Proposal Similarity via Embedding Models
- The paper presents a method that maps proposal texts into fixed-length embeddings using transformer encoders and static models to compute cosine similarity.
- The approach standardizes unstructured proposals through OCR, tokenization, and pooling, ensuring robust transformation into high-dimensional vectors.
- Empirical results demonstrate that thresholding and clustering of cosine similarities can effectively flag near-duplicates, reducing manual review efforts.
Proposal similarity via embedding models refers to the quantitative measurement of semantic overlap between research proposals by mapping variable-length proposal texts into fixed-dimensional vector representations and comparing these embeddings through geometrically grounded functions, most commonly cosine similarity. This methodology provides a fast, scalable, and internally consistent alternative to manual comparative reading, and has seen rapid adoption in large-scale review processes, scientific proposal selection, patent analysis, and related high-stakes document ranking domains (Ding et al., 11 Dec 2025, Ascione et al., 25 Mar 2024, Marjieh et al., 2022).
1. Embedding Model Architectures and Representation Choices
Modern proposal similarity pipelines center on transformer-based encoders, static embedding models, or hybrid concept representations:
- Transformer Encoders: Ding et al. ("LLMs Can Assist with Proposal Selection at Large User Facilities" (Ding et al., 11 Dec 2025)) utilize the Qwen3-embedding-8b model, an 8B-parameter transformer trained to map natural language proposals directly to 4096-dimensional dense vectors, with no additional task- or domain-specific fine-tuning.

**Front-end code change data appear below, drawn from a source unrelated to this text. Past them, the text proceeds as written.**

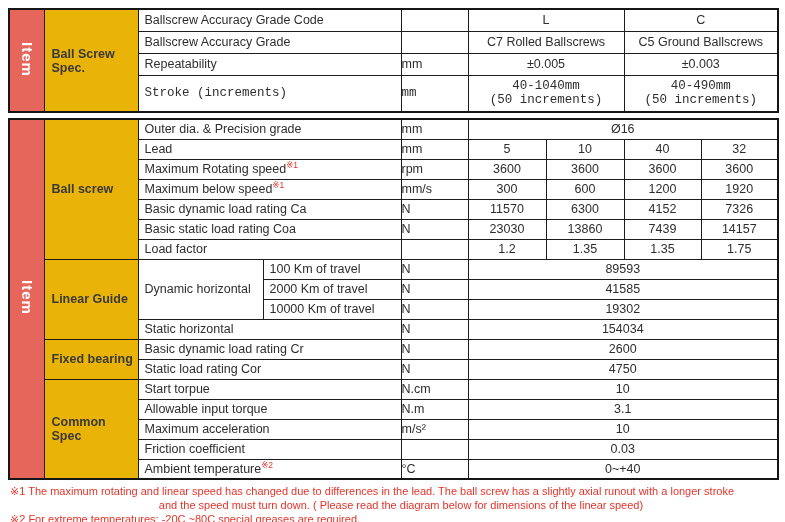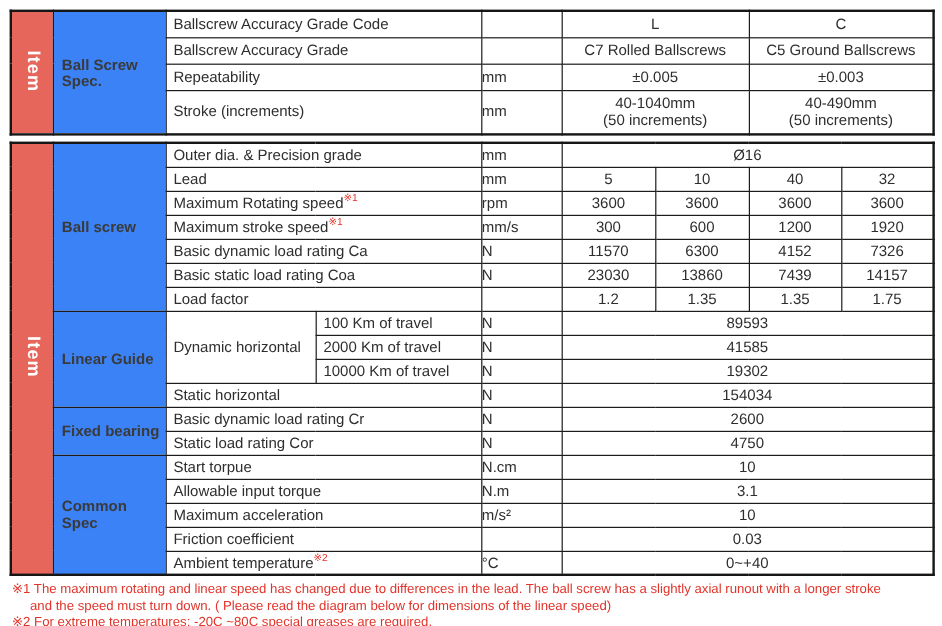"Ball Screw" .cat { background: #3b82f6 -> #eab308 }
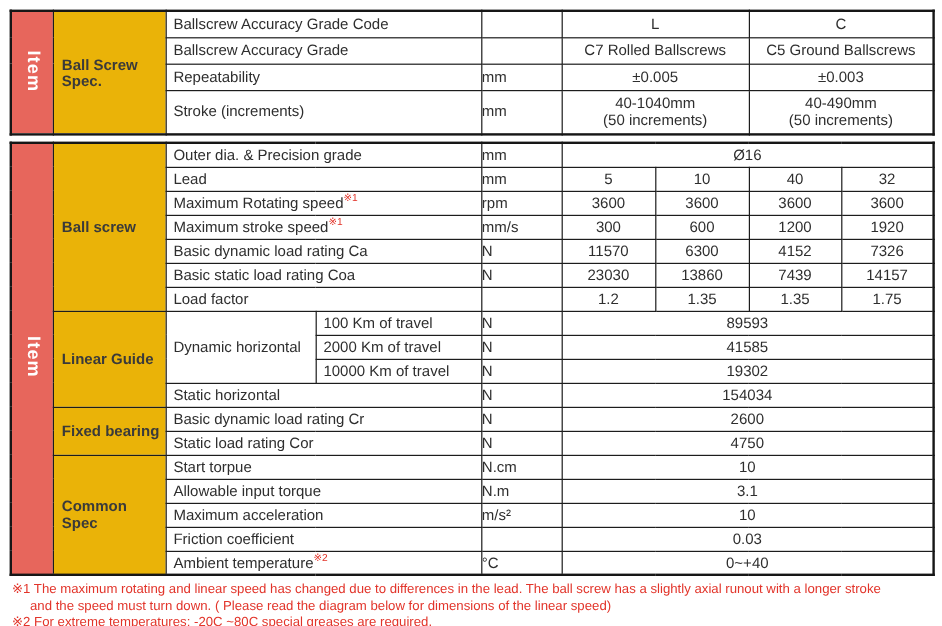"Stroke (increments)" .t1 tr.tall { font-family: none -> Liberation Mono, monospace }
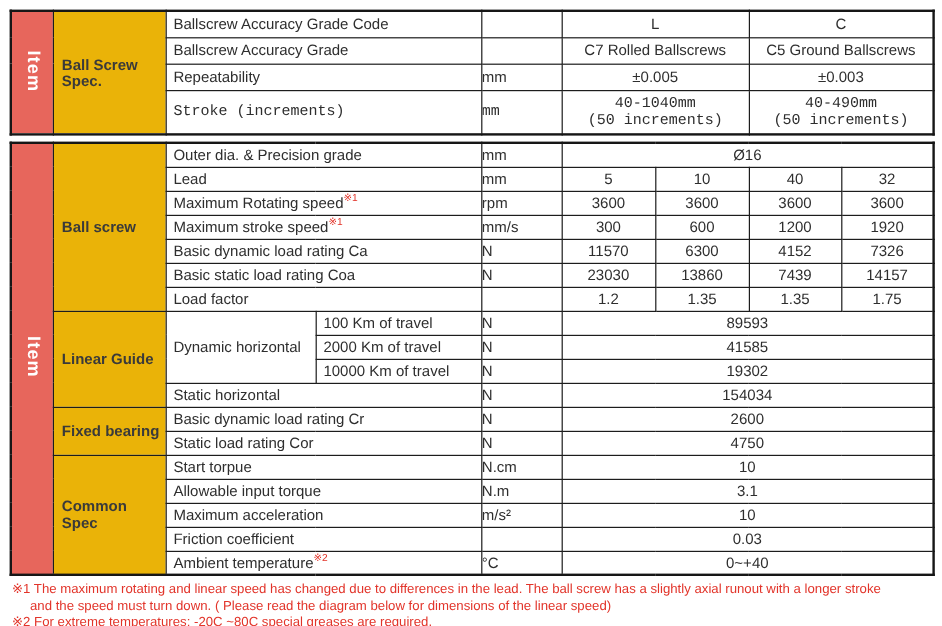"Maximum stroke speed" span { text: stroke -> below }
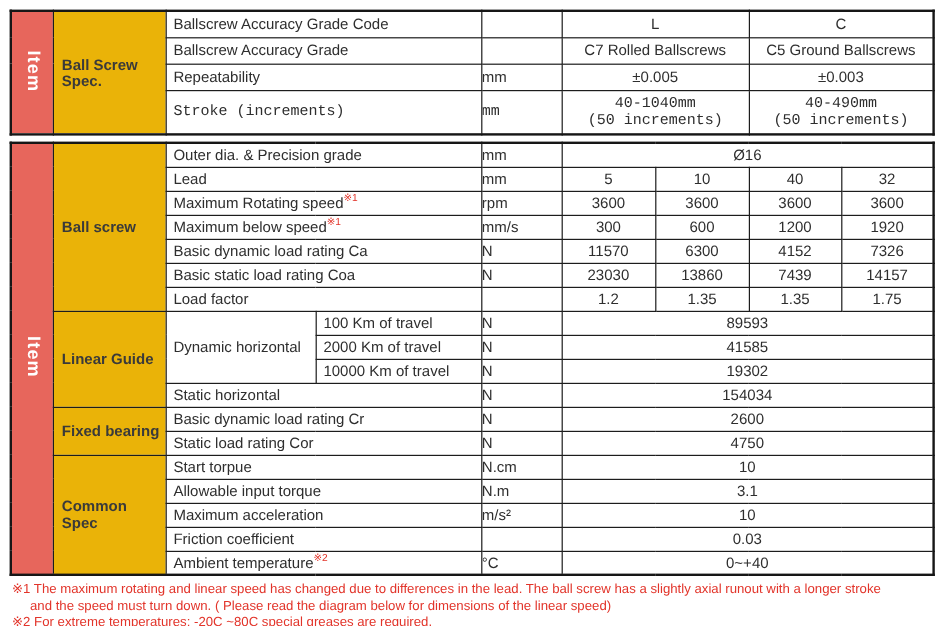"and the speed must turn" .notes .indent { text-align: none -> center }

Sentence-Transformers (SBERT) and BERT derivatives are widely used for domain-adaptation via bi-encoder and Siamese architectures, supporting both generic and specialized domains (Ascione et al., 25 Mar 2024).
- Static Embeddings: word2vec and doc2vec offer 300-dimensional static representations by learning co-occurrence statistics over large text corpora (e.g., patent abstracts, funding proposals) (Ascione et al., 25 Mar 2024, Yang et al., 2017).
- Conceptual/Semantic Embedding: Approaches such as Semantic Concept Embeddings (CE) rely on deep syntactico-semantic parsing and graph-walk semantics to generate graph-informed embeddings that address word-sense disambiguation and semantic roles (Brück et al., 9 Jan 2024).
The choice of base representation impacts expressivity, computational cost, domain adaptation, and susceptibility to corpus artifacts.
2. Preprocessing Pipeline: From Natural Document to Fixed-Length Embedding
The preprocessing workflow standardizes heterogeneous proposal formats and ensures compatibility with the chosen embedding architecture:
- Text Extraction: Conversion from native formats (e.g., PDF) via OCR as in Ding et al. (Ding et al., 11 Dec 2025), ensuring all proposals are processed into plain text.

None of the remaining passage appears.